Der Stil des neu aufgelegten Buchs über die Geschichte des Geldes ist geprägt von dieser Mischung aus überzeugtem Engagement und pädagogischem Wohlwollen. Das macht es neben seinem informativen Gehalt spannend zu lesen. Und dass die provokativen und umstrittenen Ideen von Schwarz nicht nur naive Utopien sind, sondern durchaus Realitätsbezug aufweisen, zeigt sich nicht nur daran, dass die Schweiz schon vor längerem Gesetze gegen die Bodenspekulation einführte. International werden ebenfalls einzelne Ideen der Freiwirtschaft neu debattiert und teilweise sogar angewendet. So haben Regierungen teilweise erkannt, dass der Geldfluss in der Wirtschaft nicht versiegen darf. Auch der prominente Globalisierungskritiker Joseph Stiglitz warnt vor der Verknappung des Geldes. Denn Wirtschaftskrisen treffen die sozial Benachteiligten am härtesten. Diese haben keine Geldreserven, von denen sie zehren können. Während einzelne Reiche etwas vom vielen Geld verlieren und narzisstisch gekränkt sind, sind für die Armen schon geringfügige Einbussen existenzielle Bedrohungen.

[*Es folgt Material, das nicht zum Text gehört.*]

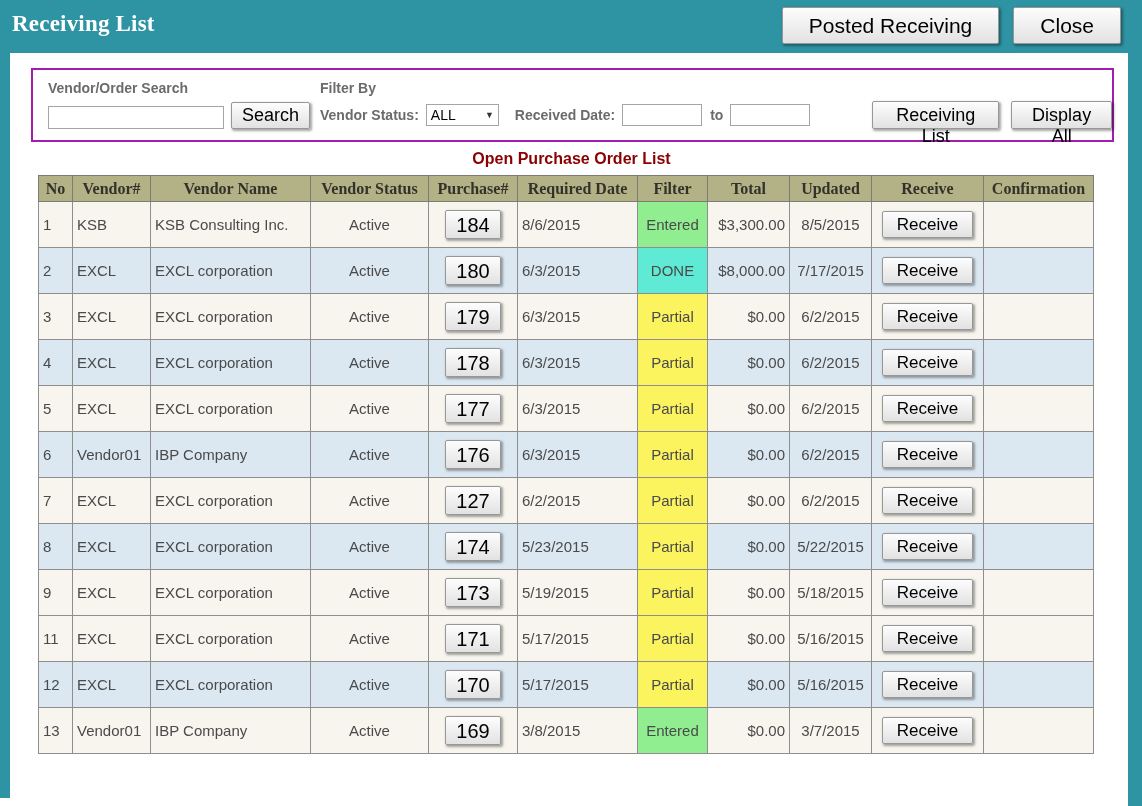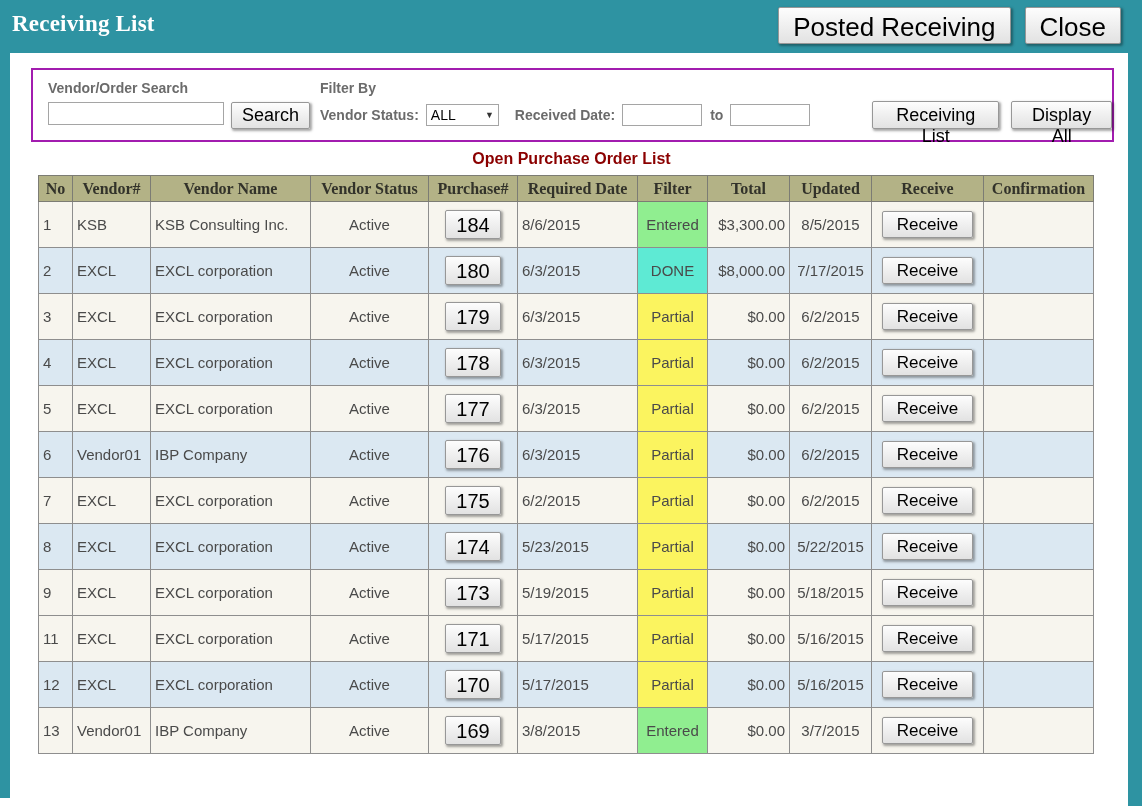"Posted Receiving" .btn-big { font-size: 26px -> 21px; padding: 4px 14px -> 4px 26px }
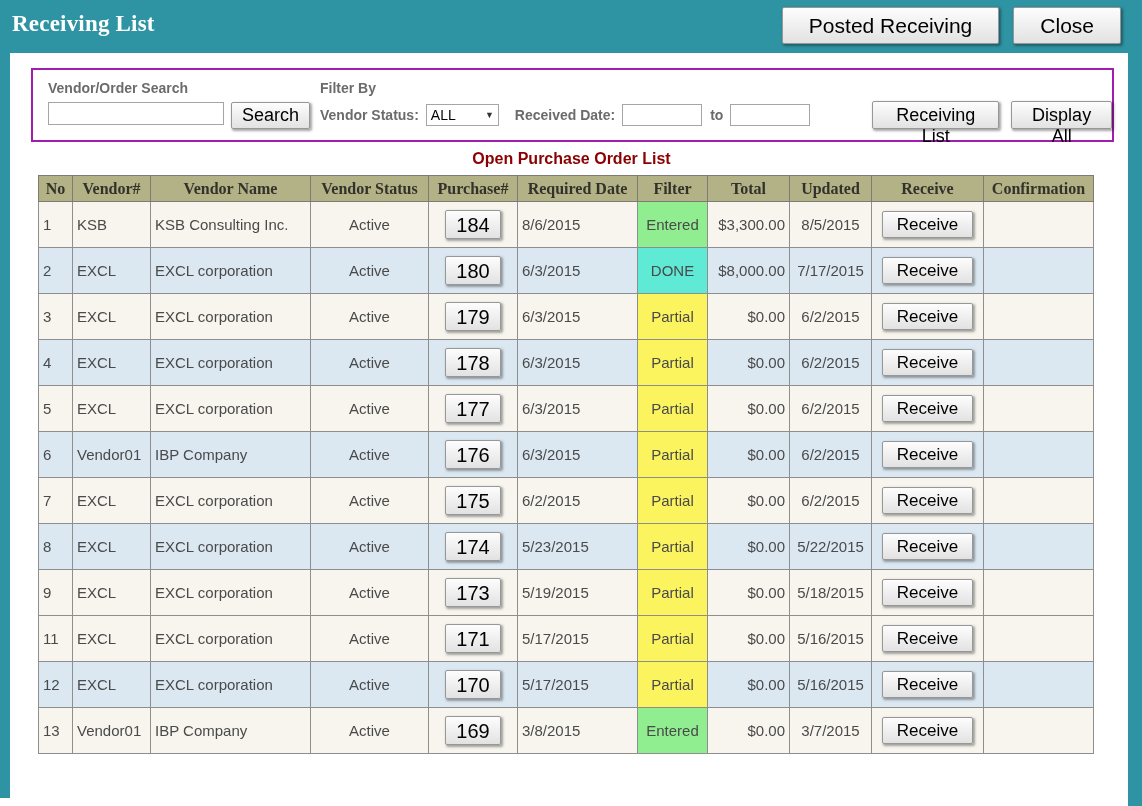"Search" .search-row { align-items: flex-start -> flex-end }
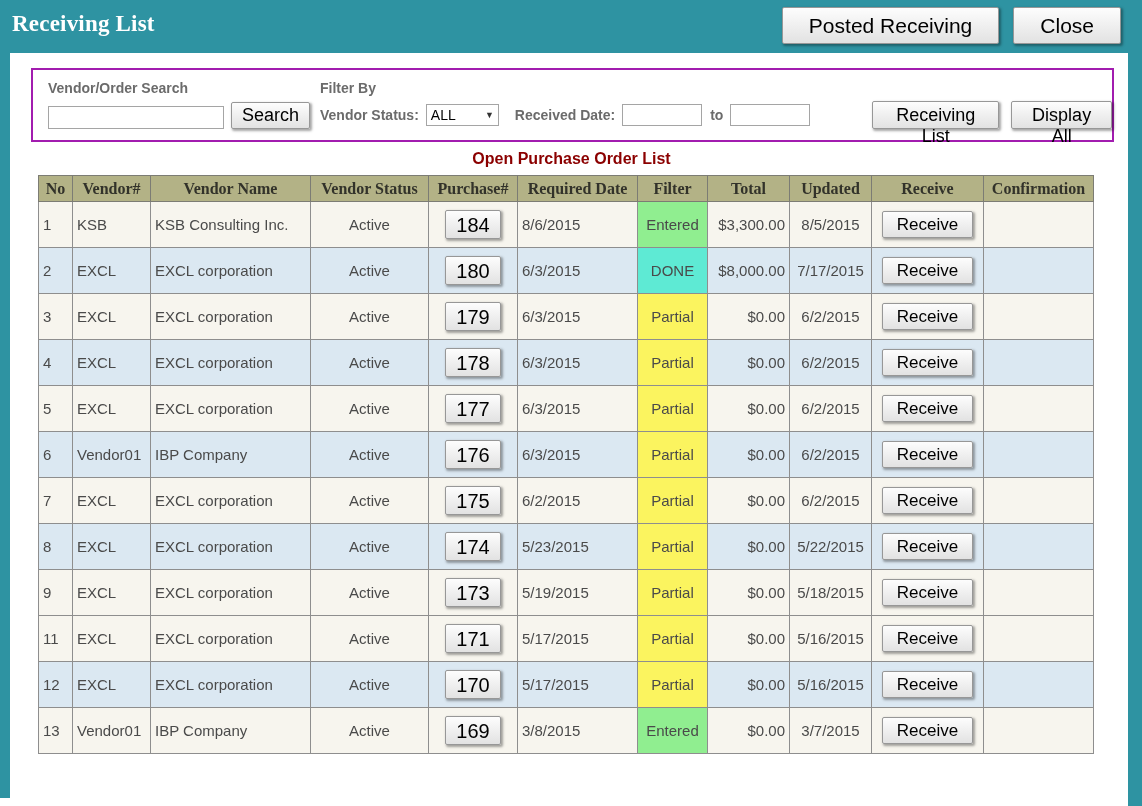"175" button.btn { text: 175 -> 127 }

Die aktuelle Situation zeigt deutlich, wie weit wir von einer Gesellschaft entfernt sind, in welcher soziale Ungleichheiten strukturell verhindert werden. Das war das Anliegen von Schwarz. Dafür setzte er sich ein. Sein Engagement für eine bessere Welt beeindruckt, unabhängig davon, wie stimmig und hilfreich seine Lehren der Freiwirtschaft waren und sind.


Fritz Schwarz: Segen und Fluch des Geldes in der Geschichte der Völker. Band 1, gebunden, illustriert. Synergia Verlag. Darmstadt 2010. Zirka 260 Seiten

Die Freiwirtschaftslehre

Der deutsche Auswanderer Silvio Gesell (1862–1930) gilt als Gründer der Freiwirtschaftslehre. Gesell wurde um 1890 Opfer der damaligen argentinischen Wirtschaftskrise und begann sich in der Folge Gedanken über radikale Reformen der bestehenden Wirtschaftsordnung zu machen. Er forderte unter anderem die Beseitigung des Zwischenhandels, Zinsfreiheit und Abschaffung des «arbeitslosen Einkommens». Niemand sollte sich nach seiner Theorie etwa durch Verpachten, Vermieten oder spekulatives Verkaufen von Land bereichern können. Gesell wollte auch erreichen, dass Vermögen nicht mehr gehortet wird. Deshalb schlug er vor, die Lebensdauer des Geldes mittels stetiger Wertminderung zu begrenzen («Schwundgeld» oder «rostende Banknote»). Die Bewegung der «Freiwirte» spaltete sich in ihrer Geschichte mehrmals, es bildete sich in den zwanziger Jahren des letzten Jahrhunderts auch eine antisemitische Fraktion. Der deutsche Freiwirtschaftsbund wurde trotz Anbiederung an die Nazis 1934 verboten. In der Schweiz wurde 1951 die sogenannte Freigeldinitiative mit fast neunzig Prozent der Stimmen abgelehnt.